**Assignment**
Please transcribe the data below in full, word for word, without the images.

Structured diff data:
======

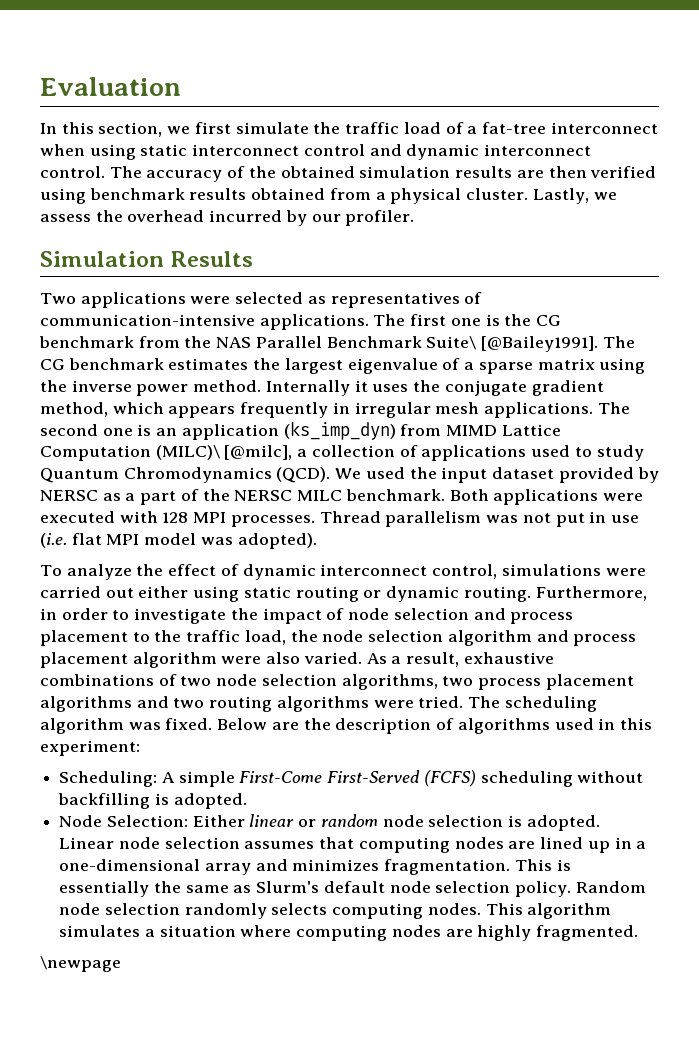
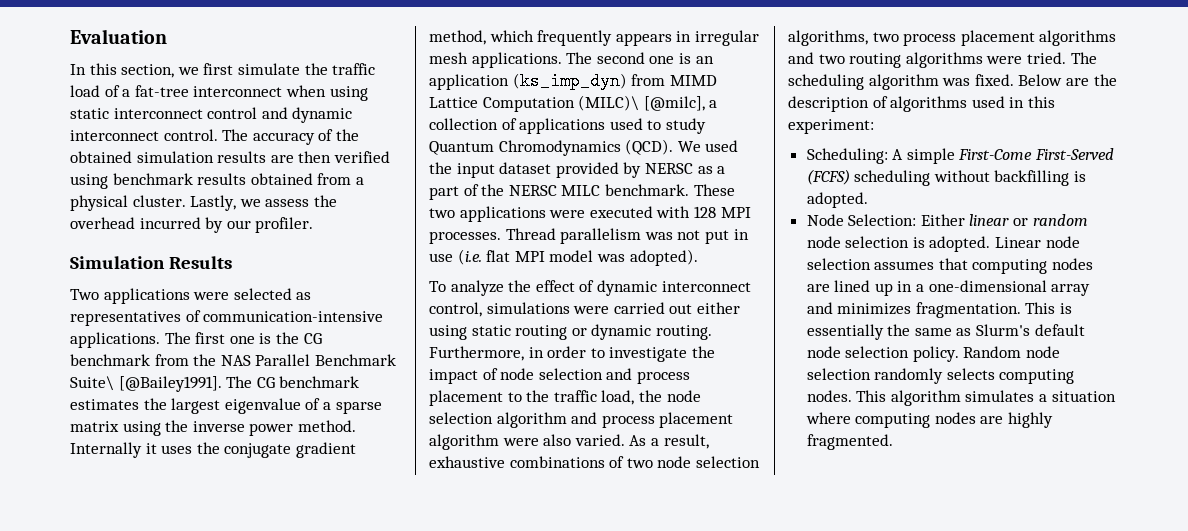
- Internally it uses the conjugate gradient method, which appears frequently in irregular mesh applications.
+ Internally it uses the conjugate gradient method, which frequently appears in irregular mesh applications.
- Both applications were executed with 128 MPI processes.
+ These two applications were executed with 128 MPI processes.
- \newpage

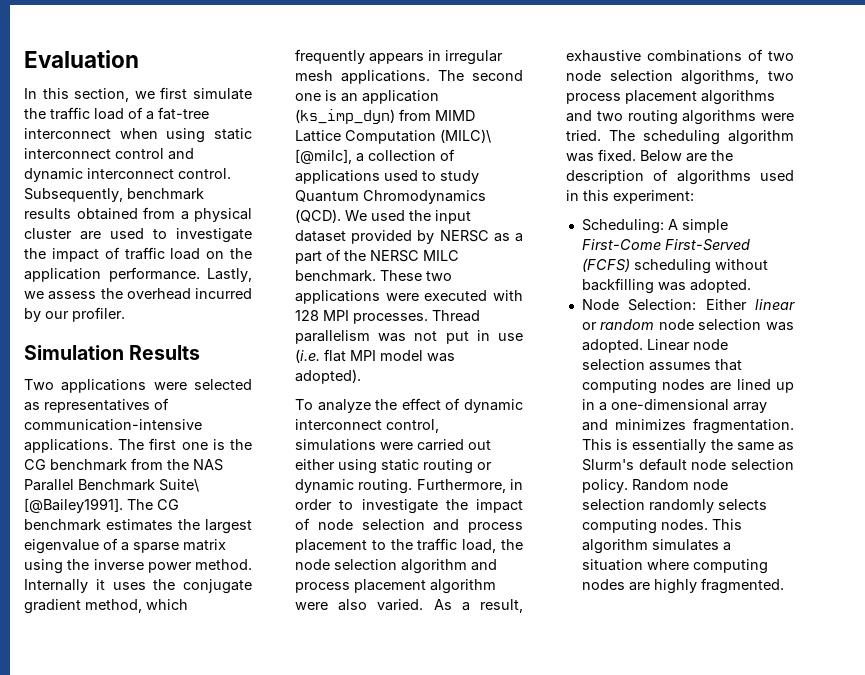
- The accuracy of the obtained simulation results are then verified using benchmark results obtained from a physical cluster.
+ Subsequently, benchmark results obtained from a physical cluster are used to investigate the impact of traffic load on the application performance.
- Scheduling: A simple First-Come First-Served (FCFS) scheduling without backfilling is adopted.
+ Scheduling: A simple First-Come First-Served (FCFS) scheduling without backfilling was adopted.
- Node Selection: Either linear or random node selection is adopted.
+ Node Selection: Either linear or random node selection was adopted.

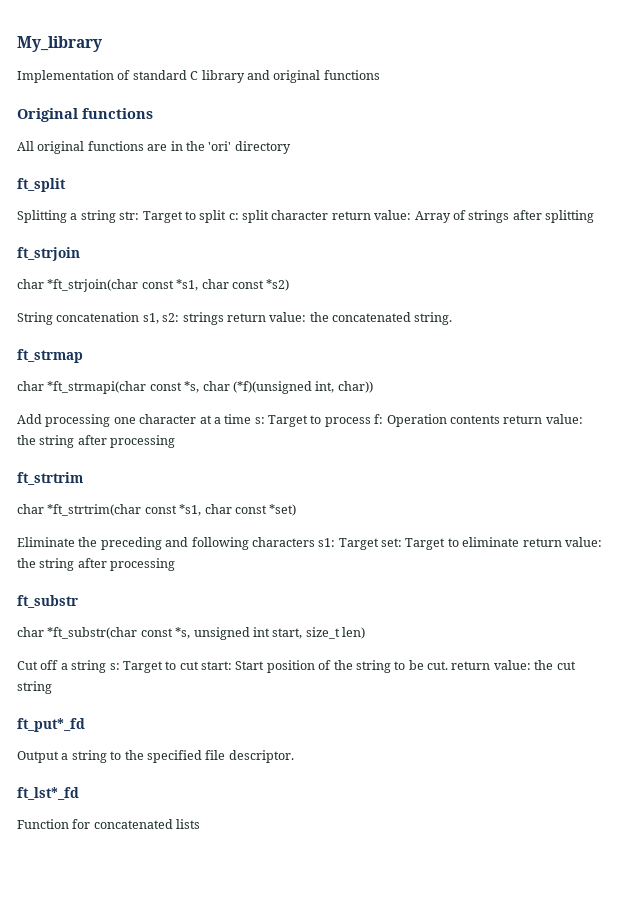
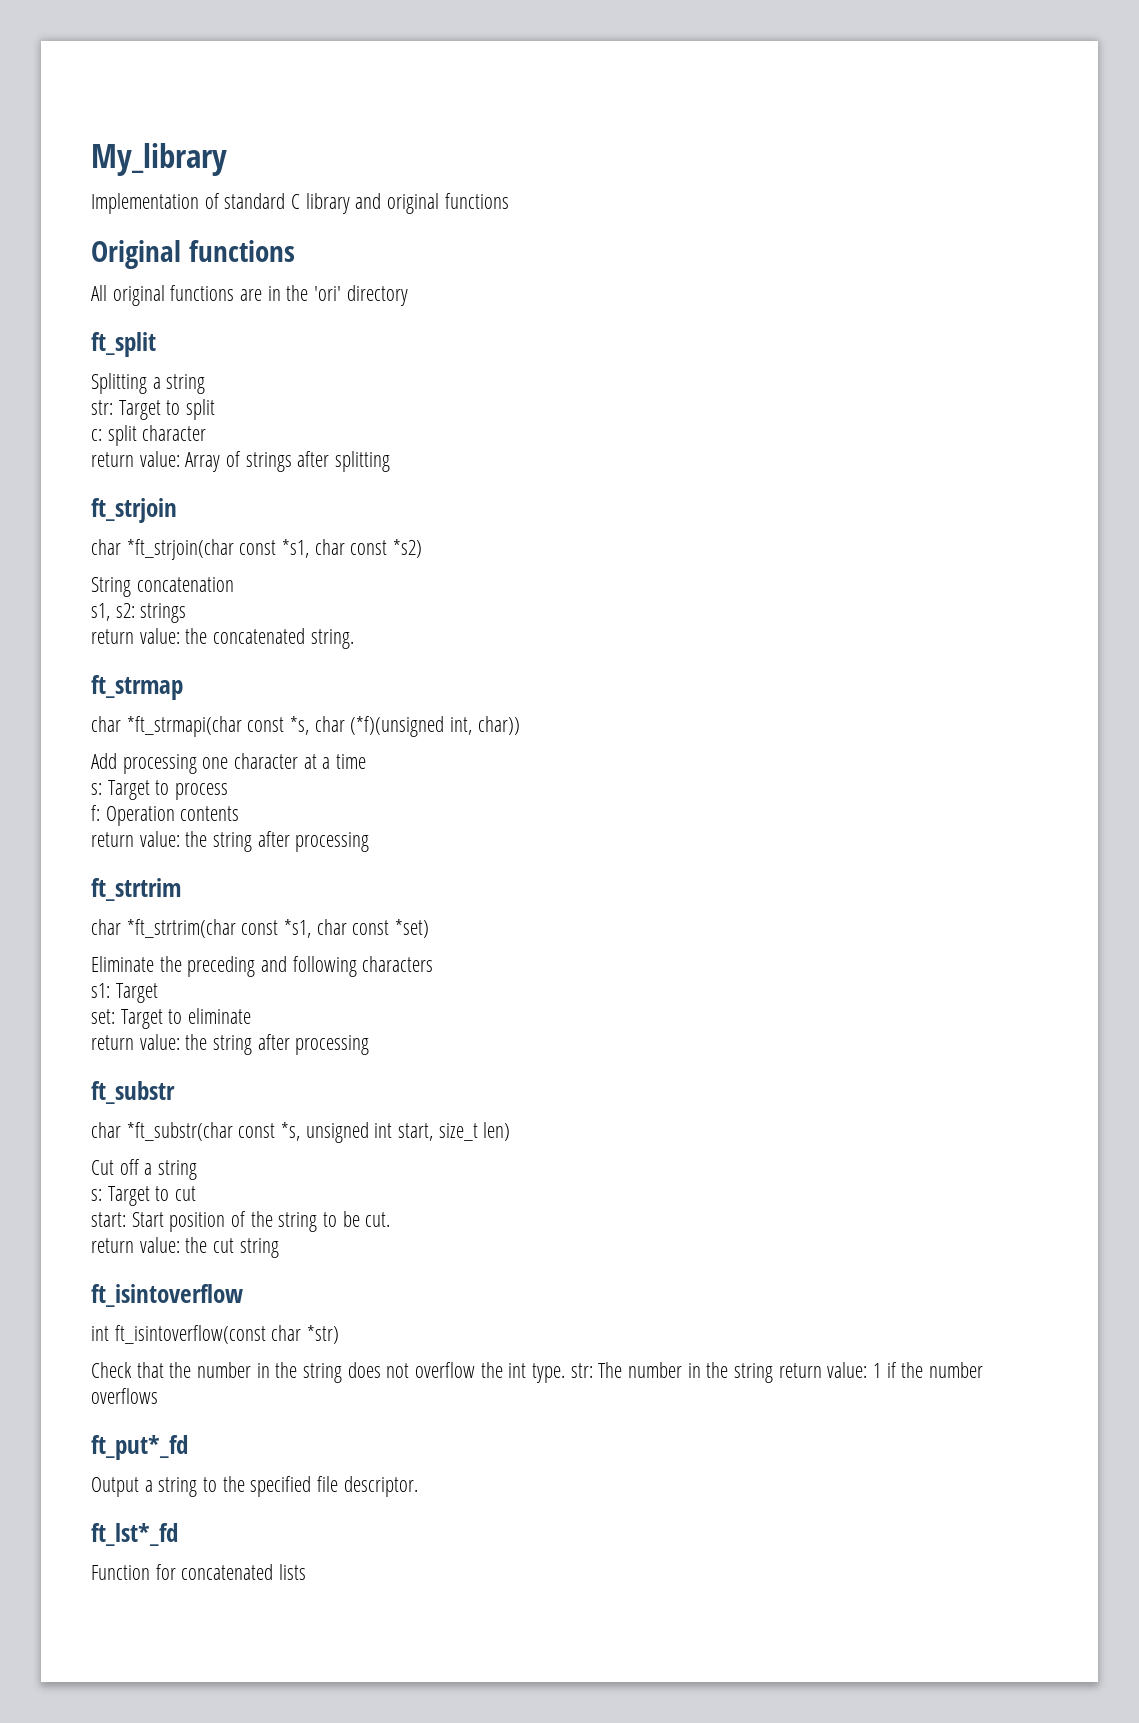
- Splitting a string str: Target to split c: split character return value: Array of strings after splitting
+ Splitting a string
+ str: Target to split
+ c: split character
+ return value: Array of strings after splitting
- String concatenation s1, s2: strings return value: the concatenated string.
+ String concatenation
+ s1, s2: strings
+ return value: the concatenated string.
- Add processing one character at a time s: Target to process f: Operation contents return value: the string after processing
+ Add processing one character at a time
+ s: Target to process
+ f: Operation contents
+ return value: the string after processing
- Eliminate the preceding and following characters s1: Target set: Target to eliminate return value: the string after processing
+ Eliminate the preceding and following characters
+ s1: Target
+ set: Target to eliminate
+ return value: the string after processing
- Cut off a string s: Target to cut start: Start position of the string to be cut. return value: the cut string
+ Cut off a string
+ s: Target to cut
+ start: Start position of the string to be cut.
+ return value: the cut string
+ ft_isintoverflow
+ int ft_isintoverflow(const char *str)
+ Check that the number in the string does not overflow the int type. str: The number in the string return value: 1 if the number overflows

======

**Output**
- Internally it uses the conjugate gradient method, which appears frequently in irregular mesh applications.
+ Internally it uses the conjugate gradient method, which frequently appears in irregular mesh applications.
- Both applications were executed with 128 MPI processes.
+ These two applications were executed with 128 MPI processes.
- \newpage

- The accuracy of the obtained simulation results are then verified using benchmark results obtained from a physical cluster.
+ Subsequently, benchmark results obtained from a physical cluster are used to investigate the impact of traffic load on the application performance.
- Scheduling: A simple First-Come First-Served (FCFS) scheduling without backfilling is adopted.
+ Scheduling: A simple First-Come First-Served (FCFS) scheduling without backfilling was adopted.
- Node Selection: Either linear or random node selection is adopted.
+ Node Selection: Either linear or random node selection was adopted.

- Splitting a string str: Target to split c: split character return value: Array of strings after splitting
+ Splitting a string
+ str: Target to split
+ c: split character
+ return value: Array of strings after splitting
- String concatenation s1, s2: strings return value: the concatenated string.
+ String concatenation
+ s1, s2: strings
+ return value: the concatenated string.
- Add processing one character at a time s: Target to process f: Operation contents return value: the string after processing
+ Add processing one character at a time
+ s: Target to process
+ f: Operation contents
+ return value: the string after processing
- Eliminate the preceding and following characters s1: Target set: Target to eliminate return value: the string after processing
+ Eliminate the preceding and following characters
+ s1: Target
+ set: Target to eliminate
+ return value: the string after processing
- Cut off a string s: Target to cut start: Start position of the string to be cut. return value: the cut string
+ Cut off a string
+ s: Target to cut
+ start: Start position of the string to be cut.
+ return value: the cut string
+ ft_isintoverflow
+ int ft_isintoverflow(const char *str)
+ Check that the number in the string does not overflow the int type. str: The number in the string return value: 1 if the number overflows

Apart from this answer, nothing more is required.